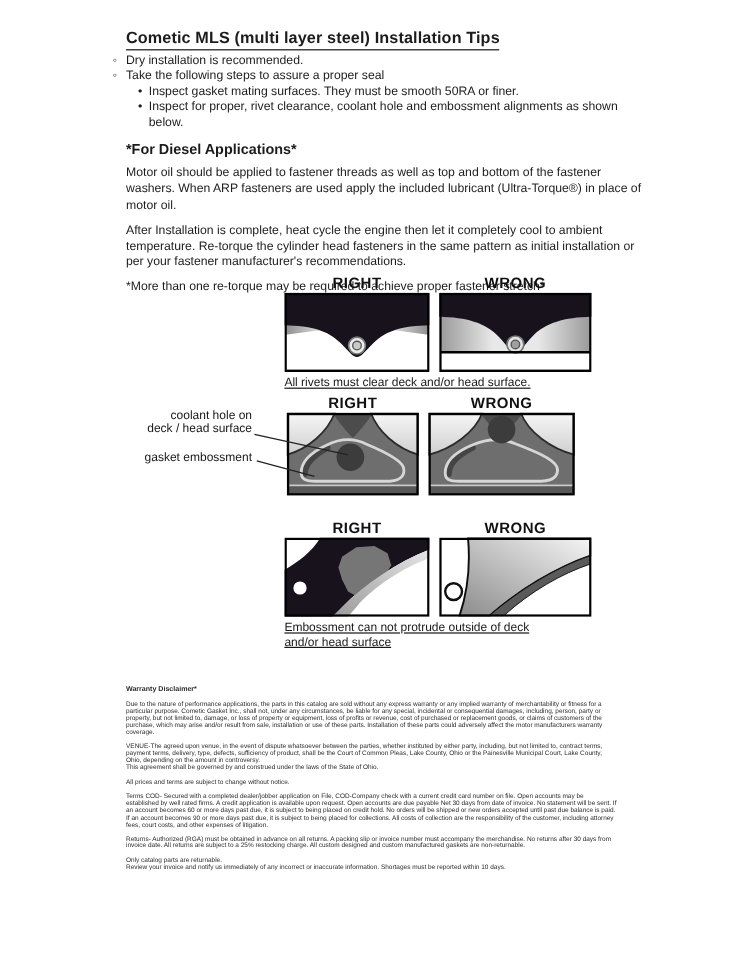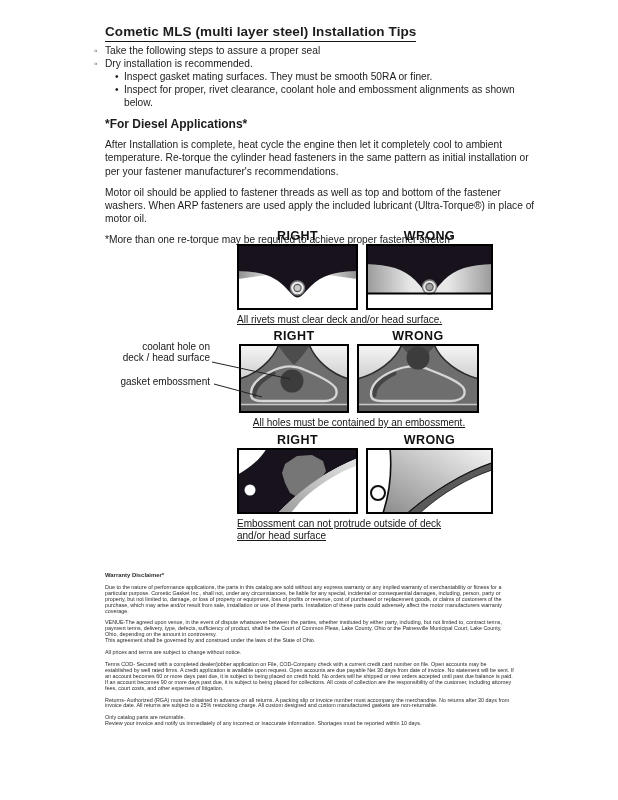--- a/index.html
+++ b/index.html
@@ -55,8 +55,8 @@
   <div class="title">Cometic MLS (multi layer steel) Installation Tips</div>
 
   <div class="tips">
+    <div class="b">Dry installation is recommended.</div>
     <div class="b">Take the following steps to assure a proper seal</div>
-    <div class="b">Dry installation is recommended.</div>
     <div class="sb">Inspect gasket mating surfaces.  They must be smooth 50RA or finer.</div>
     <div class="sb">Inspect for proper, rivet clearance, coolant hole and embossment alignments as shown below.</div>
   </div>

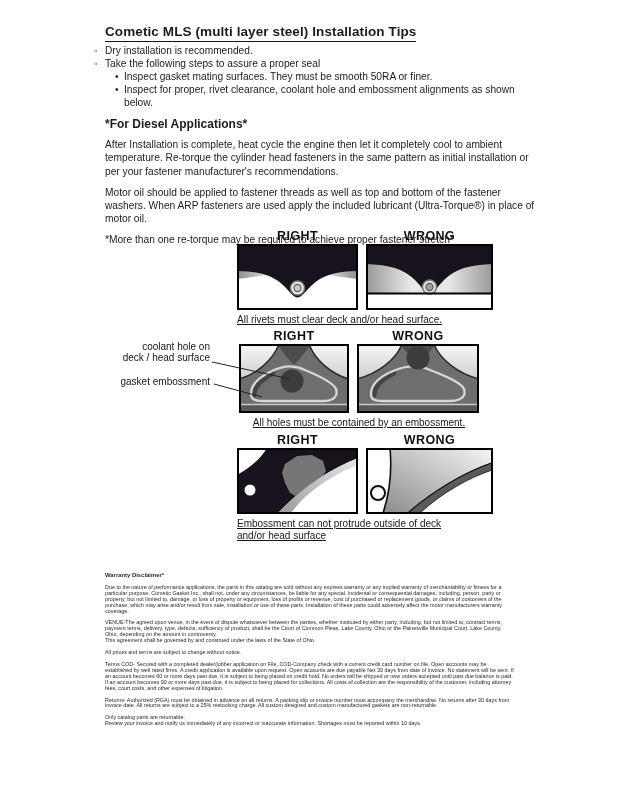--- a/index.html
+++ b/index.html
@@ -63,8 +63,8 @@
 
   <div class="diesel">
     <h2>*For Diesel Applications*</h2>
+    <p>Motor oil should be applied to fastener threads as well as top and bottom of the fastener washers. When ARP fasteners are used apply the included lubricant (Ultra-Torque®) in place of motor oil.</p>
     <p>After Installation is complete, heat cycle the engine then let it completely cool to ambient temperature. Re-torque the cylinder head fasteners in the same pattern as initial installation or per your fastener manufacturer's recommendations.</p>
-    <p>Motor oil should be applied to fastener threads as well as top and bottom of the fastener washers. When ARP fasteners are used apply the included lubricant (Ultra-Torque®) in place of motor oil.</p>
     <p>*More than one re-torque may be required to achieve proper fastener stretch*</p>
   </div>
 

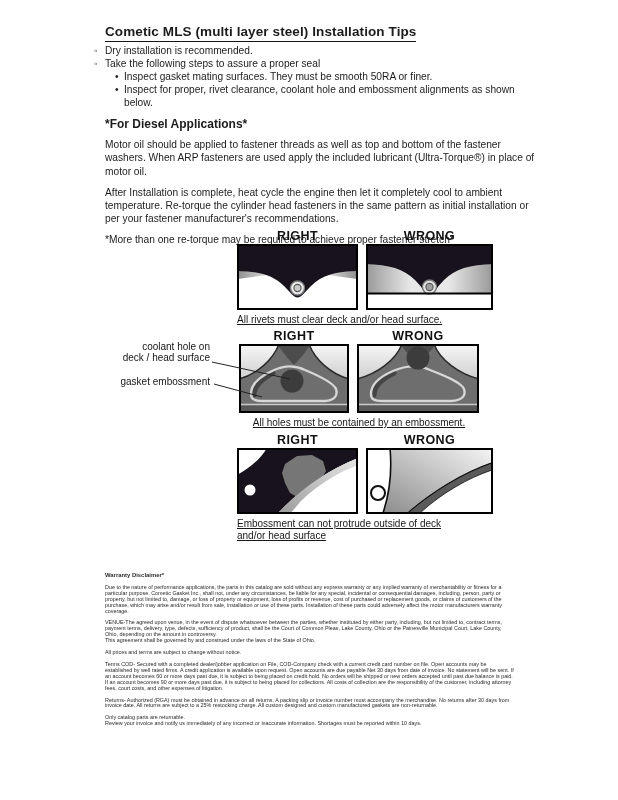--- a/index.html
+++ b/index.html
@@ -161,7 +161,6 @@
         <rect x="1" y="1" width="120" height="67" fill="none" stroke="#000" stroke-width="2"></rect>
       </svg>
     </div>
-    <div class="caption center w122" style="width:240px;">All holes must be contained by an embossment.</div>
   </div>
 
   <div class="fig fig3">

---

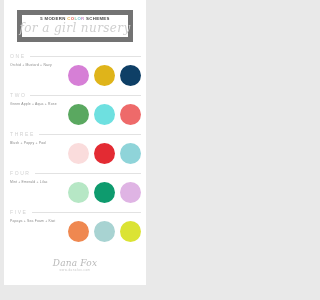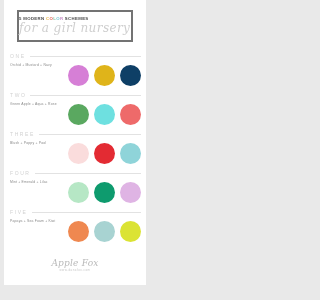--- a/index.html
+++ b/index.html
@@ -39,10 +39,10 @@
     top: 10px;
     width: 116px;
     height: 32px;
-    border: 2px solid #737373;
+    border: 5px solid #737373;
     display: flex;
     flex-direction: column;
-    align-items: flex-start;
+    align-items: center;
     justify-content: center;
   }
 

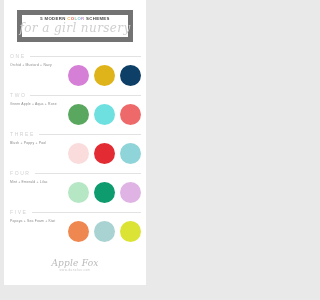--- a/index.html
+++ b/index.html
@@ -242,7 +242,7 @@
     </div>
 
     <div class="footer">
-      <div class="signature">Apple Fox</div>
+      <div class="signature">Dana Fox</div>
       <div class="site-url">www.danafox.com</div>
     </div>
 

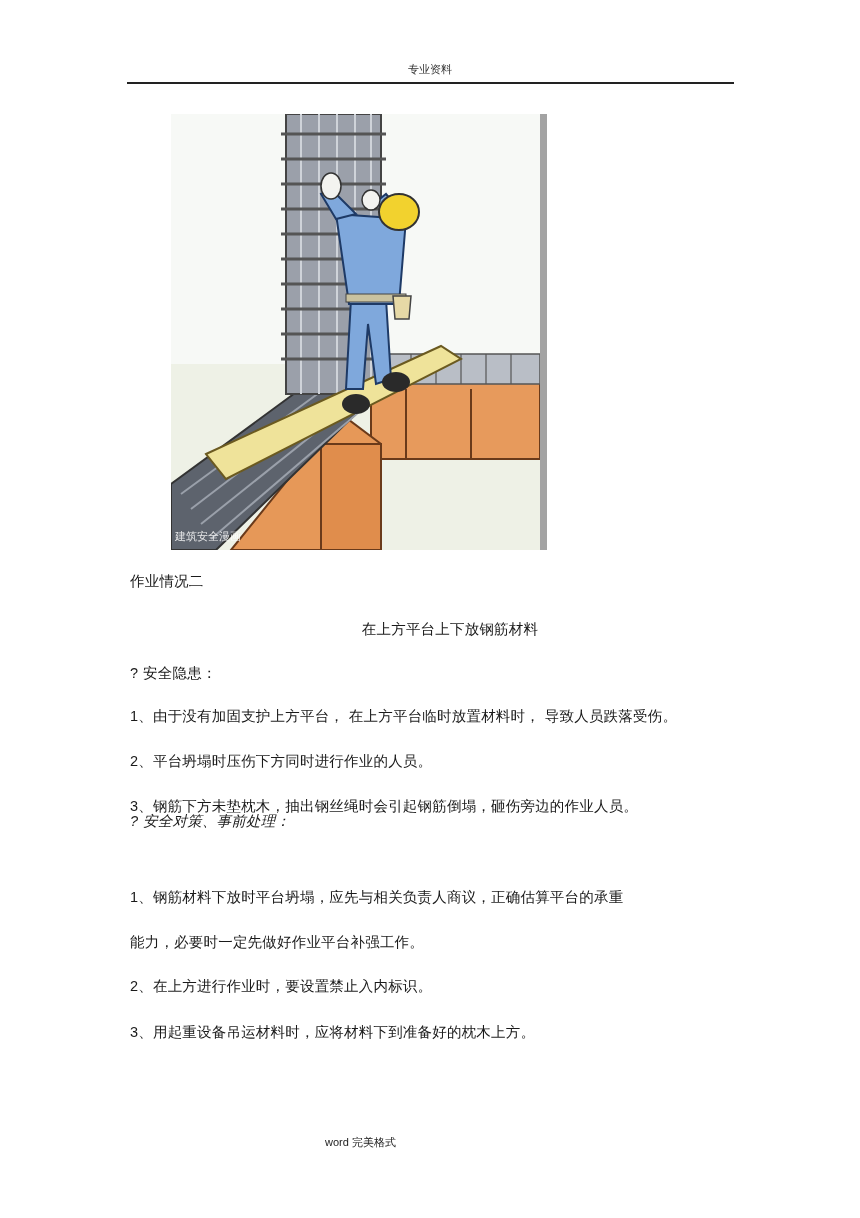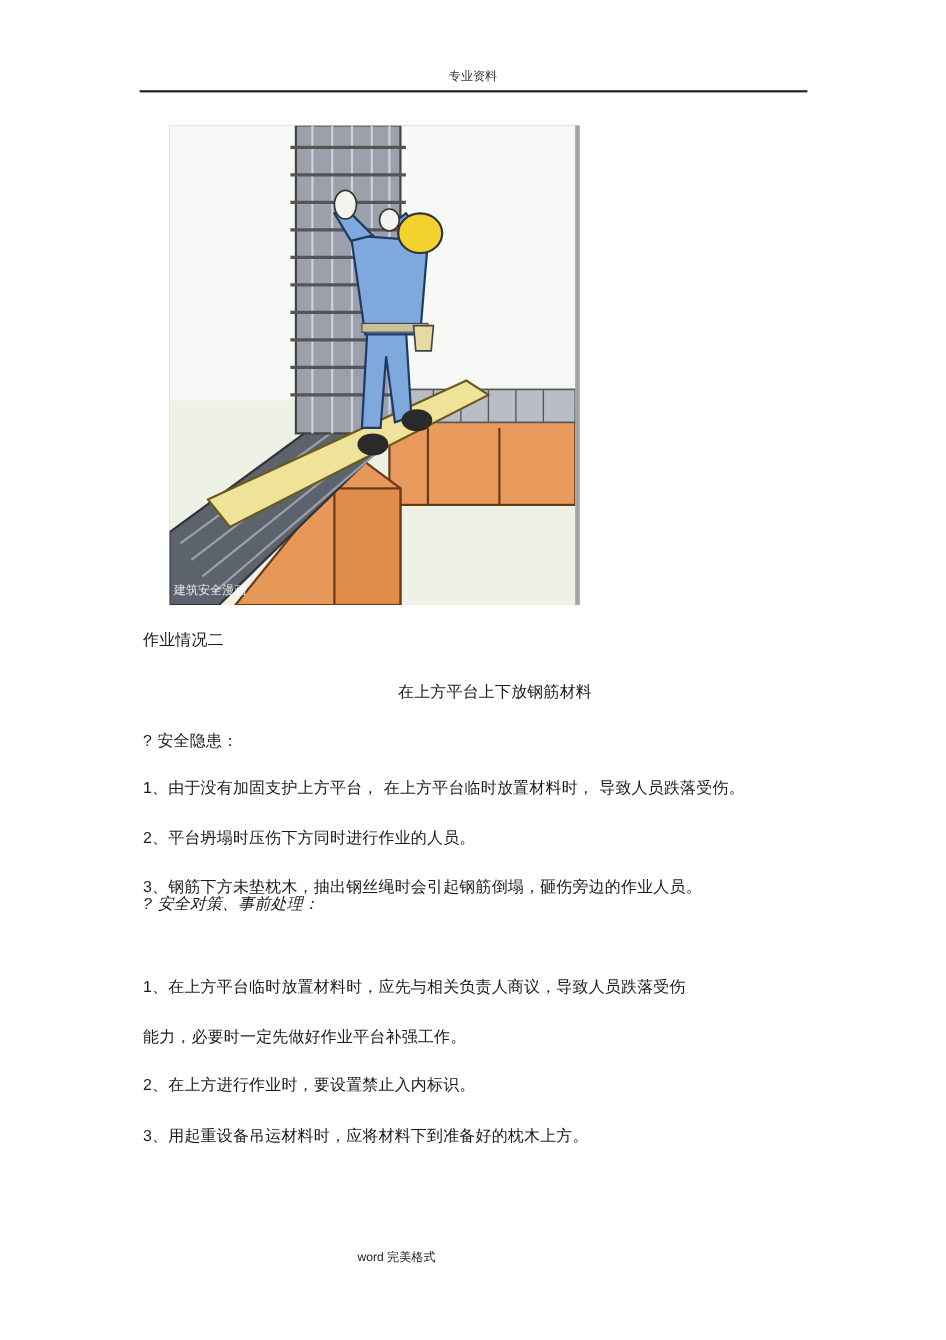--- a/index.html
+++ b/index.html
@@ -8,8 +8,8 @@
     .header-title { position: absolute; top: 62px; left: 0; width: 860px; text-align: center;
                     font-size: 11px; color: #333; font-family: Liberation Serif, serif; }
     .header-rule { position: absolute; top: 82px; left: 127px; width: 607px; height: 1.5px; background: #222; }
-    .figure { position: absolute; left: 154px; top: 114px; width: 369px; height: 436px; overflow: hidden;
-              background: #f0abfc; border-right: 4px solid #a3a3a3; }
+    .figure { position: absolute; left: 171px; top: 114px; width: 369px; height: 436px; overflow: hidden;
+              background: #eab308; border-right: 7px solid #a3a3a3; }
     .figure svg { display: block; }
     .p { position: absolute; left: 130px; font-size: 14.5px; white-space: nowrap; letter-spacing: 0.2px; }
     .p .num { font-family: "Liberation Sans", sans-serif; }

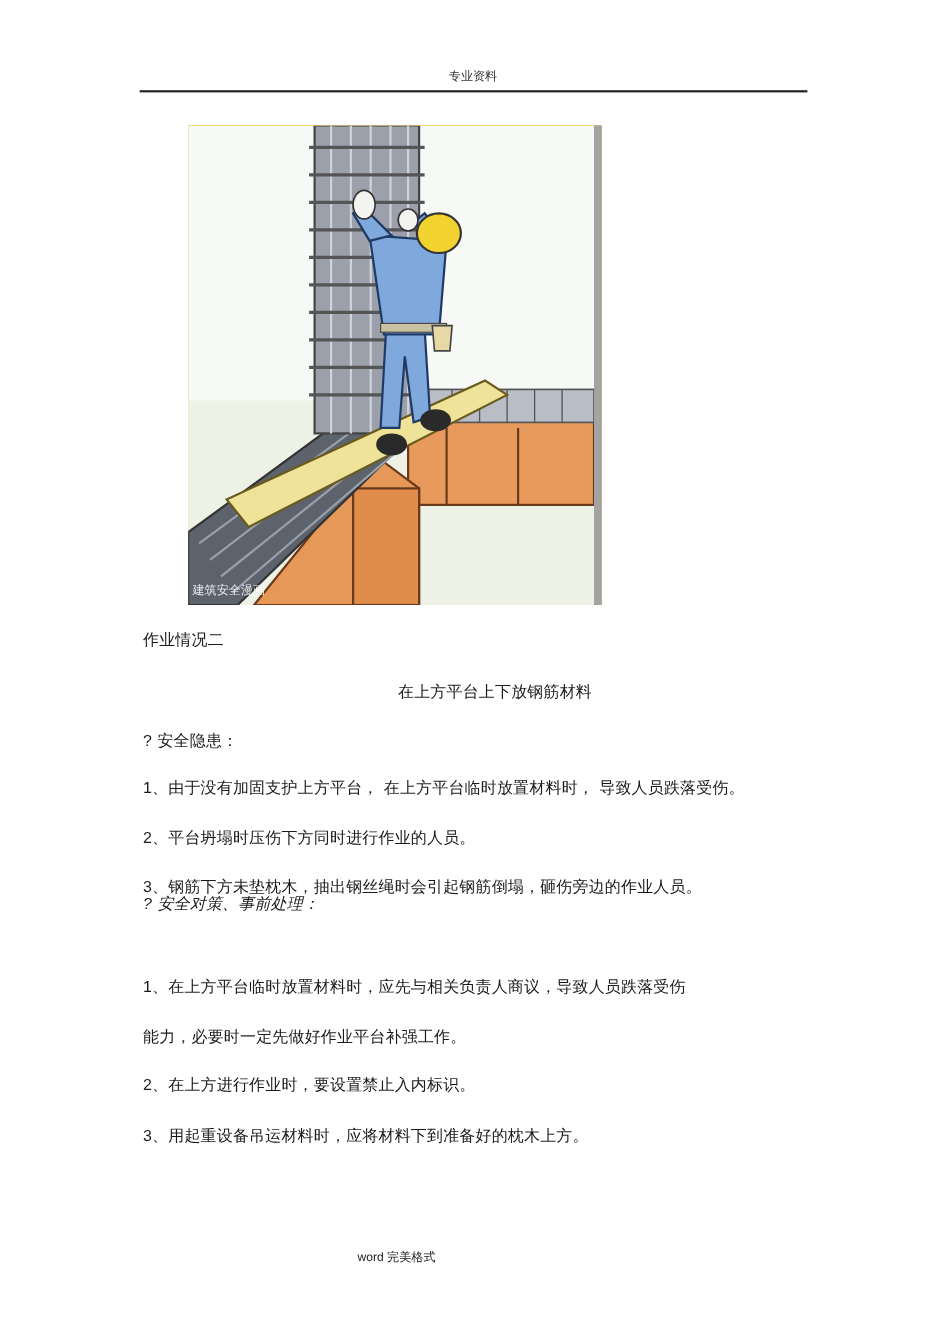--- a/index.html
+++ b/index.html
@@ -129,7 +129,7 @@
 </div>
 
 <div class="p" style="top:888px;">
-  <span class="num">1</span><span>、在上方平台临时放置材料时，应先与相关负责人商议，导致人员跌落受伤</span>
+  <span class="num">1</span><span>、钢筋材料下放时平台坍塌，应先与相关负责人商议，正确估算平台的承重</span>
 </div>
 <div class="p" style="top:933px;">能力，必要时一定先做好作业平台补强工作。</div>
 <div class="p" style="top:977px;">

§ **REQUIRED ACTION**: Check each line of the listing above. Copy it if it holds the string "threads".

§ **OUTPUT BELOW**:
+    <p>Motor oil should be applied to fastener threads as well as top and bottom of the fastener washers. When ARP fasteners are used apply the included lubricant (Ultra-Torque®) in place of motor oil.</p>
-    <p>Motor oil should be applied to fastener threads as well as top and bottom of the fastener washers. When ARP fasteners are used apply the included lubricant (Ultra-Torque®) in place of motor oil.</p>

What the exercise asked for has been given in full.